Climate Data

ERA5 for Drought Analysis

ERA5 is a global climate reanalysis that provides physically consistent atmospheric and land-surface variables over several decades. For drought work, it can support precipitation, temperature, evapotranspiration-context, and climate-diagnostics workflows, especially where consistent global coverage is needed.

Short answer

ERA5 is useful for drought analysis because it provides global, hourly reanalysis data with many climate variables. It can support precipitation-based indices, temperature context, atmospheric drivers, and comparison studies. However, ERA5 is not a rain-gauge network; precipitation and extremes should be checked carefully against local observations or higher-resolution products when local accuracy is important.

Dataset overview

ERA5 combines observations and numerical weather prediction through data assimilation to create a consistent estimate of past weather and climate. This makes it attractive for drought diagnostics because it offers many variables in one framework, including precipitation, temperature, pressure, radiation, wind, and land-surface information. It is often used when the analysis requires global consistency rather than only local station accuracy.

QuestionPractical answer
Best useGlobal historical climate diagnostics and multi-variable analysis
Main strengthPhysically consistent global reanalysis with many variables
Main cautionPrecipitation is model-influenced and should be validated locally

Drought-relevant variables

For drought analysis, total precipitation can support SPI or rainfall anomalies. Temperature, radiation, humidity, and wind can support evaporative-demand interpretation. Soil and runoff variables may be useful for broader land-surface context, although users should understand how those variables are modeled and accumulated.

Strengths for drought analysis

ERA5 offers long temporal coverage, high temporal frequency, many variables, and global availability. It is suitable for climate diagnostics, comparing regions, building drought datasets, and studying relationships between drought and large-scale atmospheric conditions. Its global consistency is especially valuable for multi-country studies.

Practical guidance: Use this dataset when its spatial domain, temporal scale, variables, and uncertainty characteristics match the drought question. Do not choose a dataset only because it is easy to download.

Limitations and cautions

ERA5 has coarser spatial resolution than many regional datasets and may smooth local terrain, convective rainfall, coastal gradients, and localized precipitation extremes. Reanalysis precipitation is model-influenced and should not be treated as a direct station measurement. Bias correction or validation may be needed for impact studies.

For scientific reporting, document the data version, extraction date, variable names, units, temporal aggregation, spatial method, baseline period, and any quality-control or bias-correction steps.

Recommended workflow

  1. Define the drought question and required time scale.
  2. Select variables and confirm units before calculation.
  3. Aggregate data to the required daily, monthly, seasonal, or annual period.
  4. Choose a baseline period and calculate the drought index or anomaly.
  5. Validate against local observations or an independent dataset when possible.
  6. Report uncertainty and avoid over-interpreting one data source.

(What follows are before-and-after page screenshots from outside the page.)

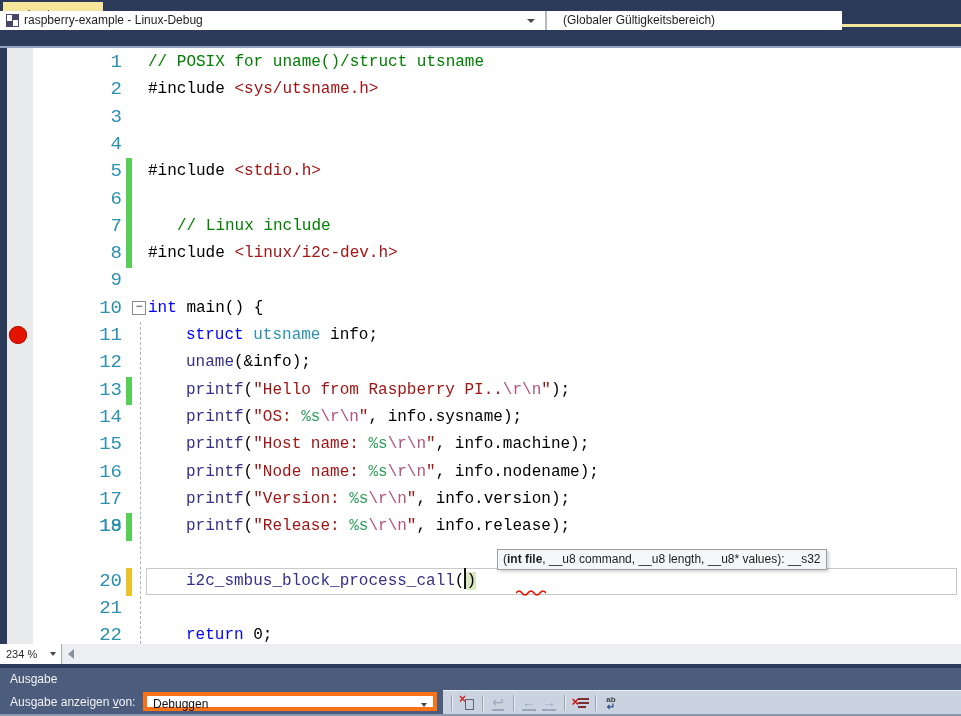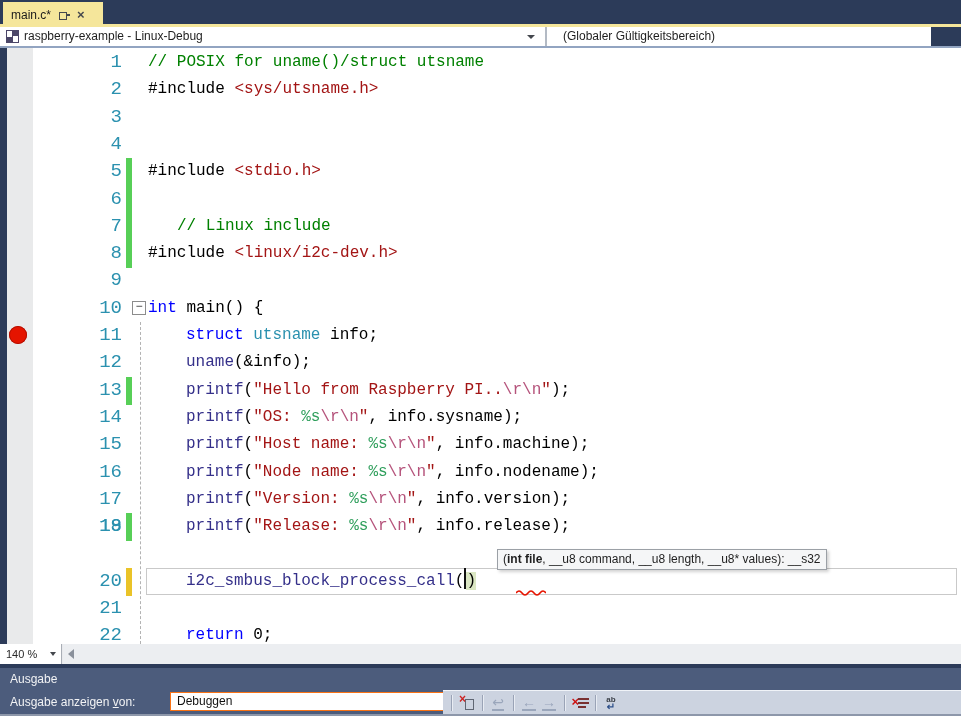"raspberry-example - Linux-Debug" .navbar { top: 27px -> 11px; width: 931px -> 842px }
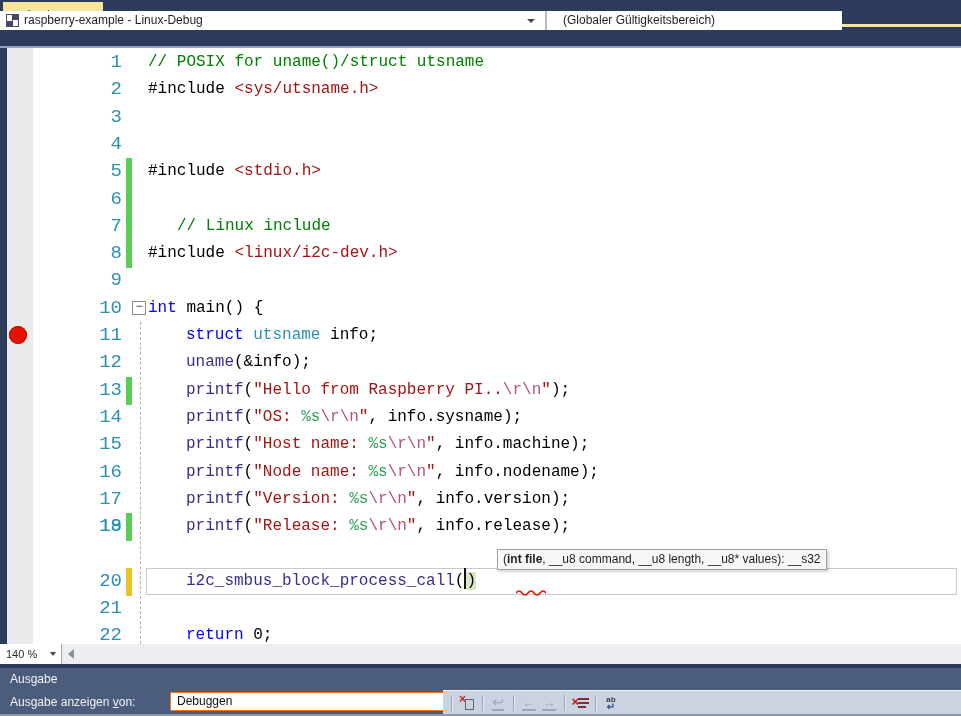"140 %" span.zoomtext { text: 140 -> 234 }
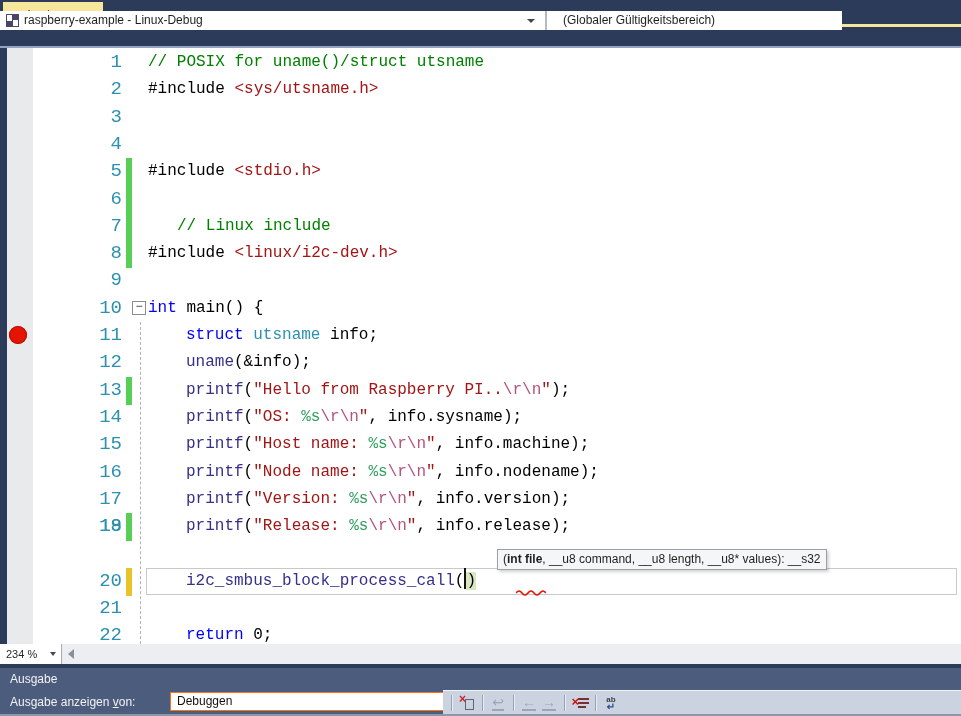"Debuggen" .out-combo { border: 1px solid #f97316 -> 4px solid #f97316; margin-left: 27px -> none }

How DMAP-AI can use this dataset

DMAP-AI can use ERA5 or ERA5-derived data when users need a globally consistent alternative to NASA POWER or when additional climate variables are important. It can be useful for comparing SPI analysis results from different sources and for evaluating whether conclusions are sensitive to the input dataset.

Frequently asked questions

Can this dataset replace local station observations?

It can support analysis where stations are unavailable or incomplete, but local observations remain valuable for validation. For high-stakes local decisions, compare gridded results with station records whenever possible.

Can it be used for SPI?

Yes, if the dataset provides precipitation over a sufficiently long and consistent period. The SPI result depends on the data source, time scale, baseline period, and fitting method.

Should I use only one dataset?

For screening, one dataset may be acceptable. For research or decision support, comparing multiple datasets helps identify sensitivity to data choice.

Selected references

  1. Copernicus Climate Data Store. ERA5 hourly data on single levels from 1940 to present.
  2. ECMWF ERA5 documentation.
  3. Hersbach et al. (2020). The ERA5 global reanalysis. Quarterly Journal of the Royal Meteorological Society.
  4. World Meteorological Organization. Standardized Precipitation Index User Guide.